Exercise aim: Write out, word for word, every line from the one containing "- Provisioning MUST" through the final line of the records.

Stored dataset items:

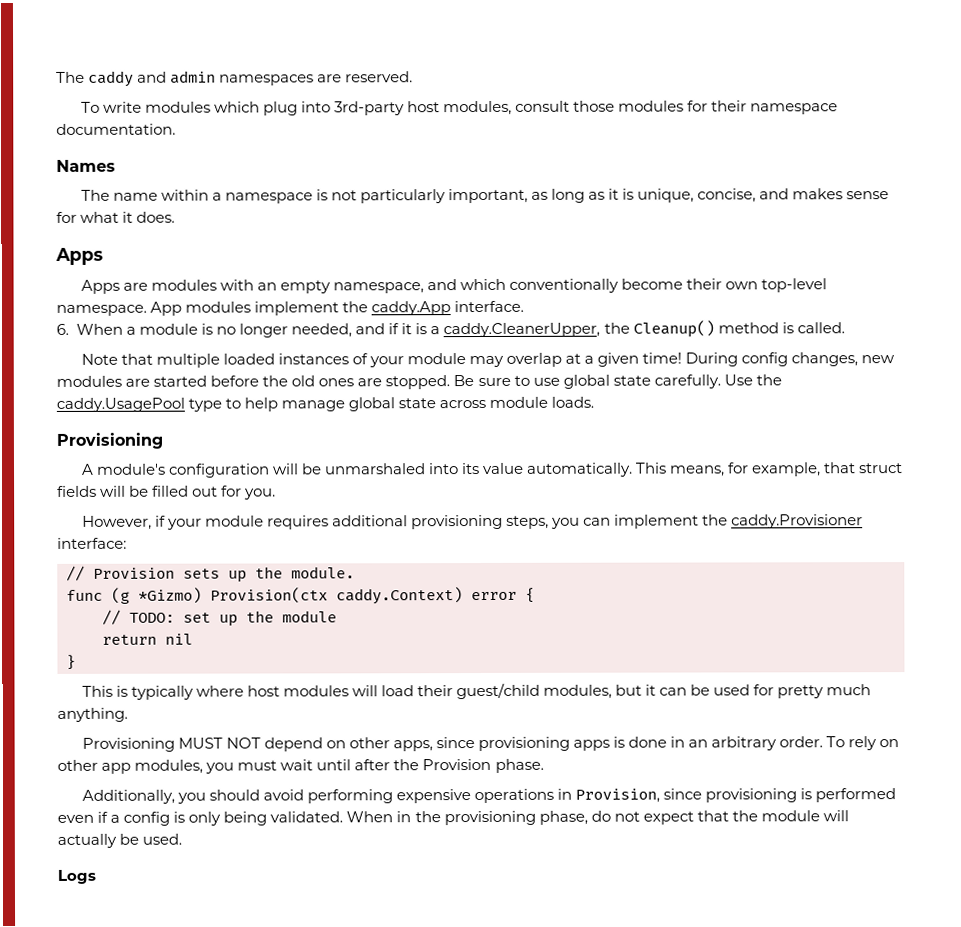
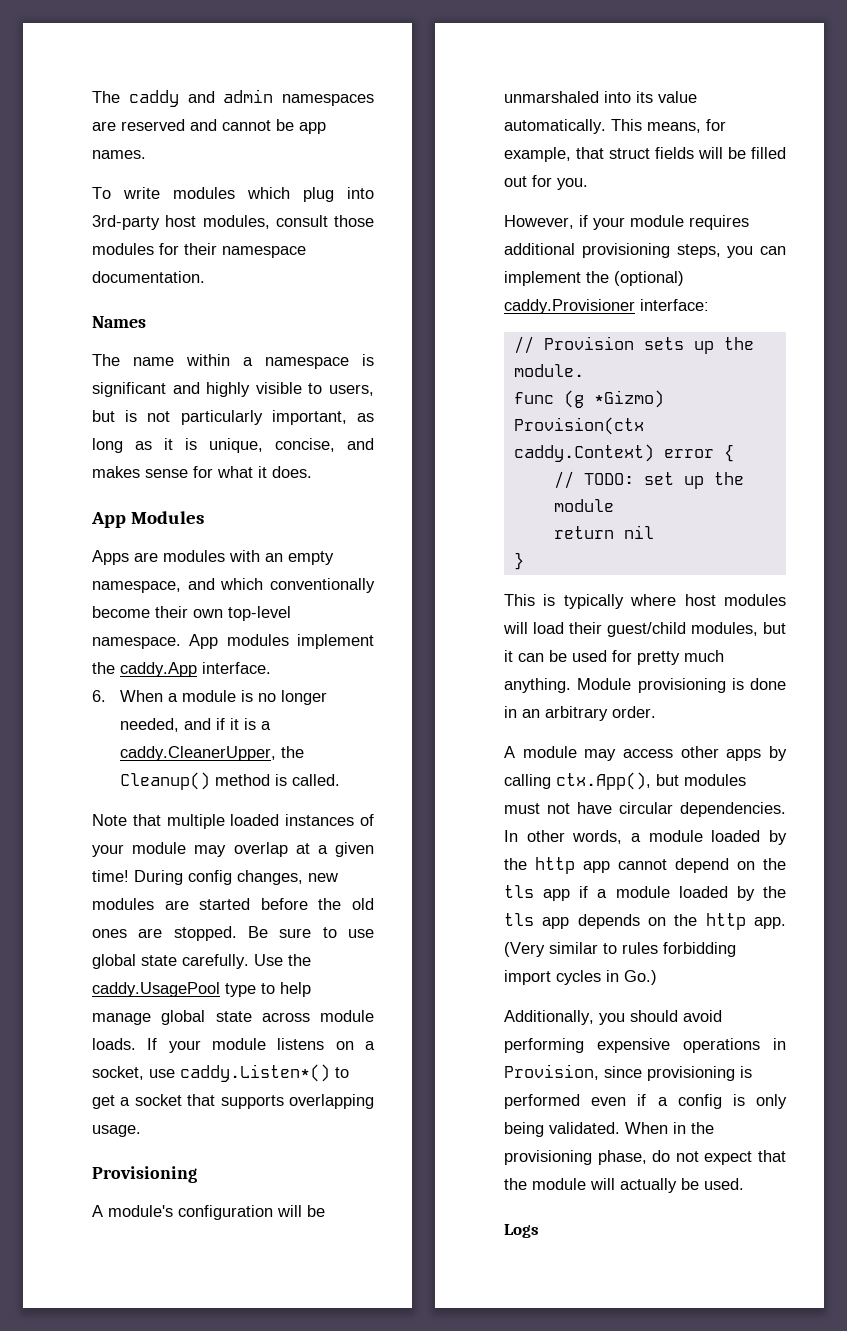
- The caddy and admin namespaces are reserved.
+ The caddy and admin namespaces are reserved and cannot be app names.
- The name within a namespace is not particularly important, as long as it is unique, concise, and makes sense for what it does.
- Apps
+ The name within a namespace is significant and highly visible to users, but is not particularly important, as long as it is unique, concise, and makes sense for what it does.
+ App Modules
+ If your module listens on a socket, use caddy.Listen*() to get a socket that supports overlapping usage.
- However, if your module requires additional provisioning steps, you can implement the caddy.Provisioner interface:
+ However, if your module requires additional provisioning steps, you can implement the (optional) caddy.Provisioner interface:
- This is typically where host modules will load their guest/child modules, but it can be used for pretty much anything.
- Provisioning MUST NOT depend on other apps, since provisioning apps is done in an arbitrary order. To rely on other app modules, you must wait until after the Provision phase.
+ This is typically where host modules will load their guest/child modules, but it can be used for pretty much anything. Module provisioning is done in an arbitrary order.
+ A module may access other apps by calling ctx.App(), but modules must not have circular dependencies. In other words, a module loaded by the http app cannot depend on the tls app if a module loaded by the tls app depends on the http app. (Very similar to rules forbidding import cycles in Go.)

Answer section:
- Provisioning MUST NOT depend on other apps, since provisioning apps is done in an arbitrary order. To rely on other app modules, you must wait until after the Provision phase.
+ This is typically where host modules will load their guest/child modules, but it can be used for pretty much anything. Module provisioning is done in an arbitrary order.
+ A module may access other apps by calling ctx.App(), but modules must not have circular dependencies. In other words, a module loaded by the http app cannot depend on the tls app if a module loaded by the tls app depends on the http app. (Very similar to rules forbidding import cycles in Go.)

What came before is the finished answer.